## Material for this task
*** Block opens ***
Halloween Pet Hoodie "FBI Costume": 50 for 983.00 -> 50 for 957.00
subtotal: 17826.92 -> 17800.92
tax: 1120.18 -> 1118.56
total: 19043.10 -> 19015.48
*** Block closes ***
*** Block opens ***
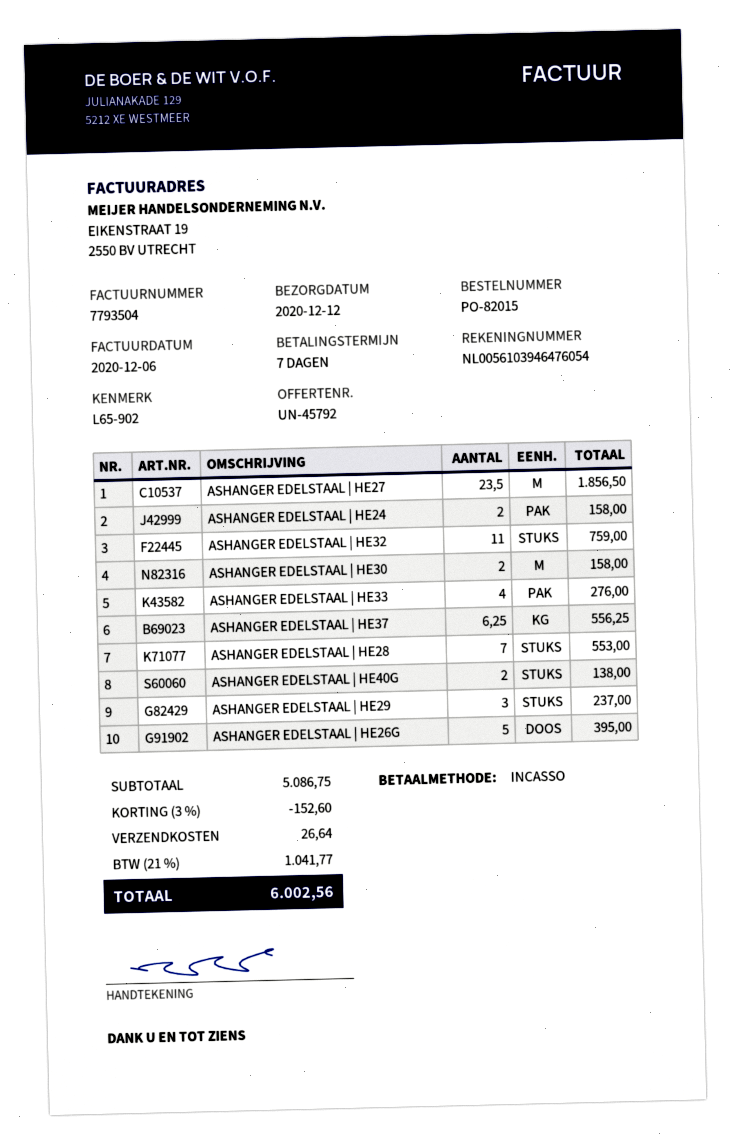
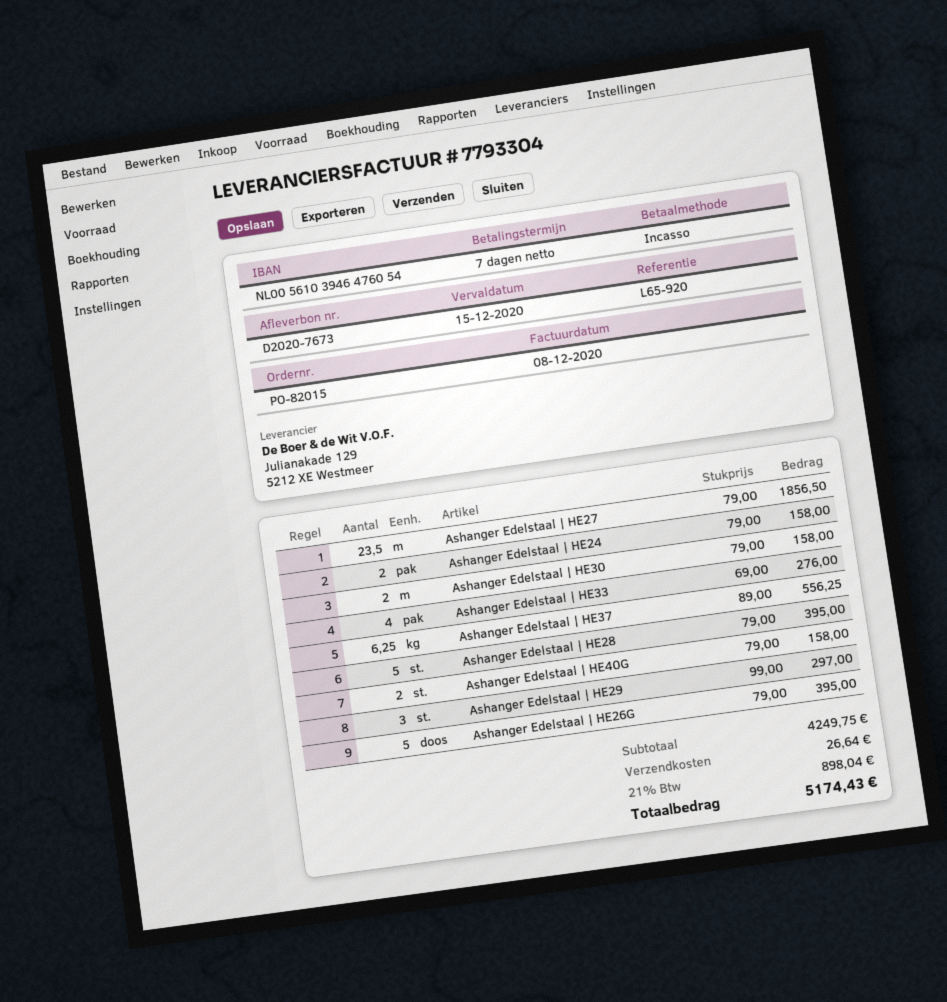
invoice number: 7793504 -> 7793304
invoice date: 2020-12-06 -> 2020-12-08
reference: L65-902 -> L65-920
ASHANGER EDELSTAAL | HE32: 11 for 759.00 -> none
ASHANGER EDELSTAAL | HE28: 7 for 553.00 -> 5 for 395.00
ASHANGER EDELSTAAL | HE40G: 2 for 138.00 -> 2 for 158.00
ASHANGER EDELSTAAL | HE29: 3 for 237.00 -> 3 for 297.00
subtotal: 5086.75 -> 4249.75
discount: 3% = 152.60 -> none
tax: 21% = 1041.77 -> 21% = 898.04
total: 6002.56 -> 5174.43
*** Block closes ***
*** Block opens ***
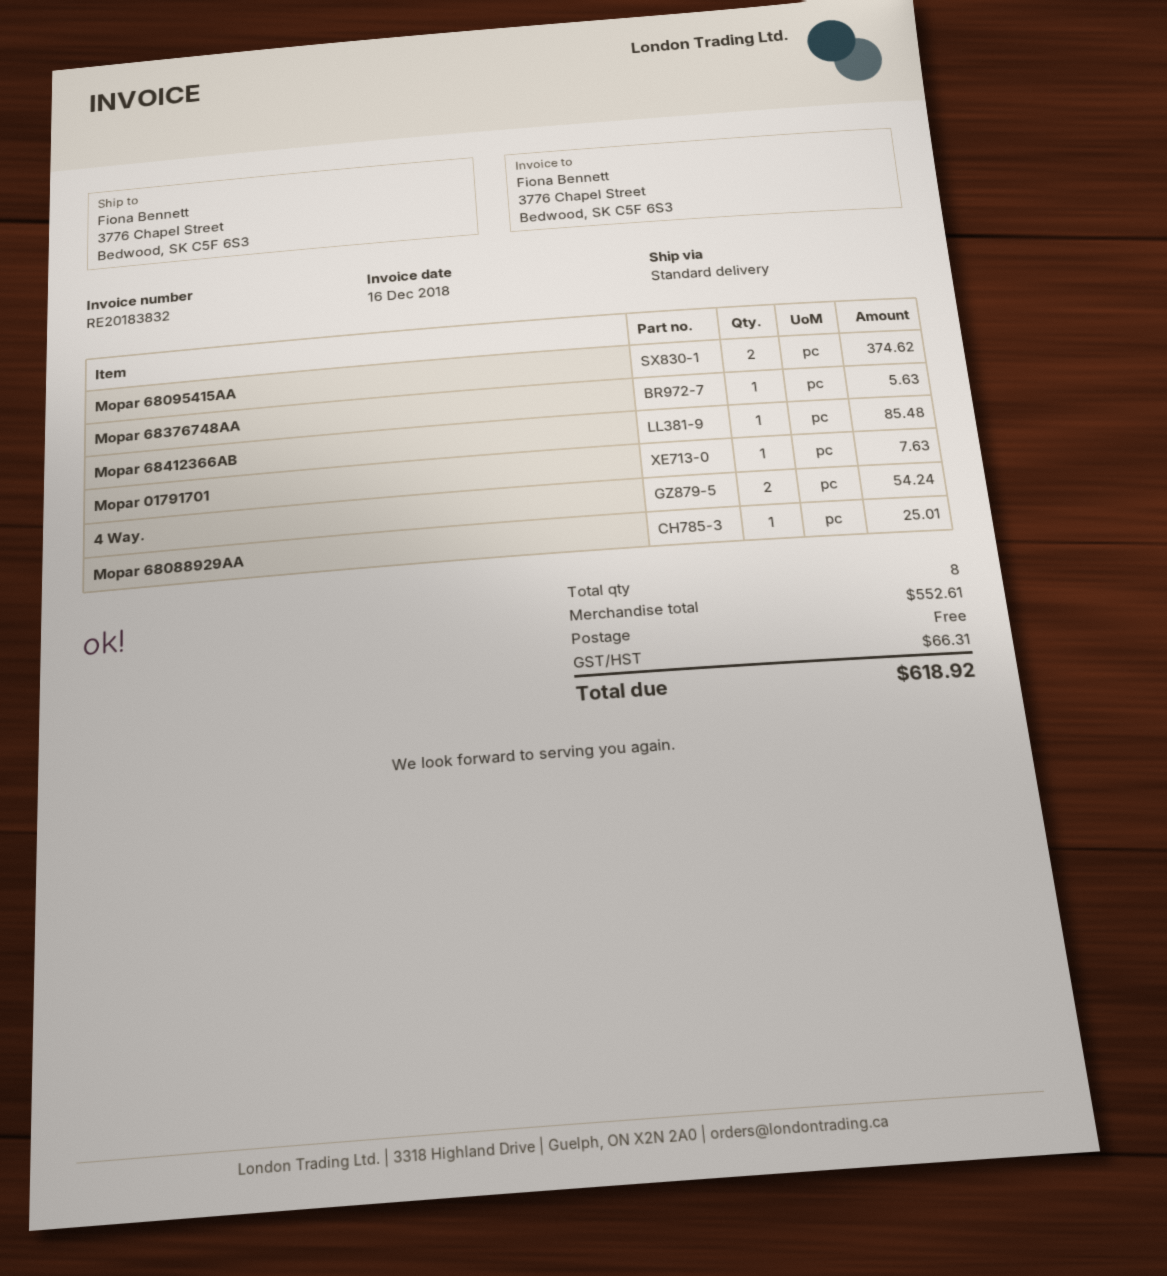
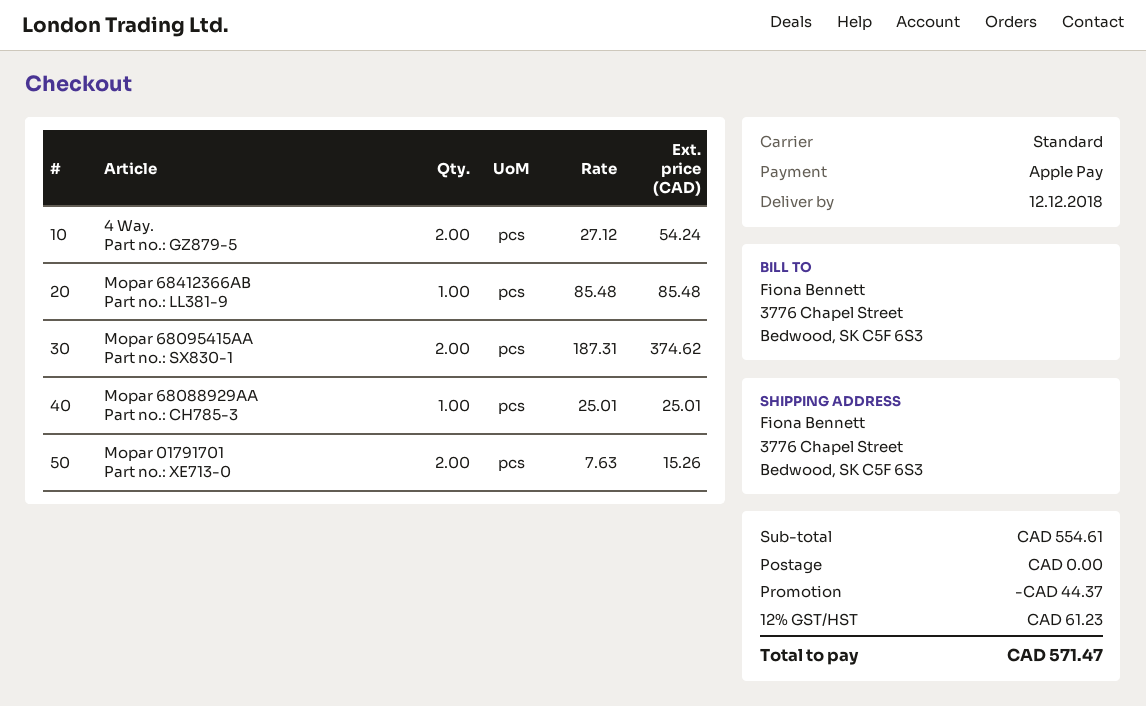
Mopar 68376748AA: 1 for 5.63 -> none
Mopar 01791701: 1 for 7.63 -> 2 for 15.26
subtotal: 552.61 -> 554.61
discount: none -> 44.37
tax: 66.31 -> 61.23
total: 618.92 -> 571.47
*** Block closes ***
## Assigned task
All lines above that contain the word "EDELSTAAL" are to be copied.

## Solution to the exercise
ASHANGER EDELSTAAL | HE32: 11 for 759.00 -> none
ASHANGER EDELSTAAL | HE28: 7 for 553.00 -> 5 for 395.00
ASHANGER EDELSTAAL | HE40G: 2 for 138.00 -> 2 for 158.00
ASHANGER EDELSTAAL | HE29: 3 for 237.00 -> 3 for 297.00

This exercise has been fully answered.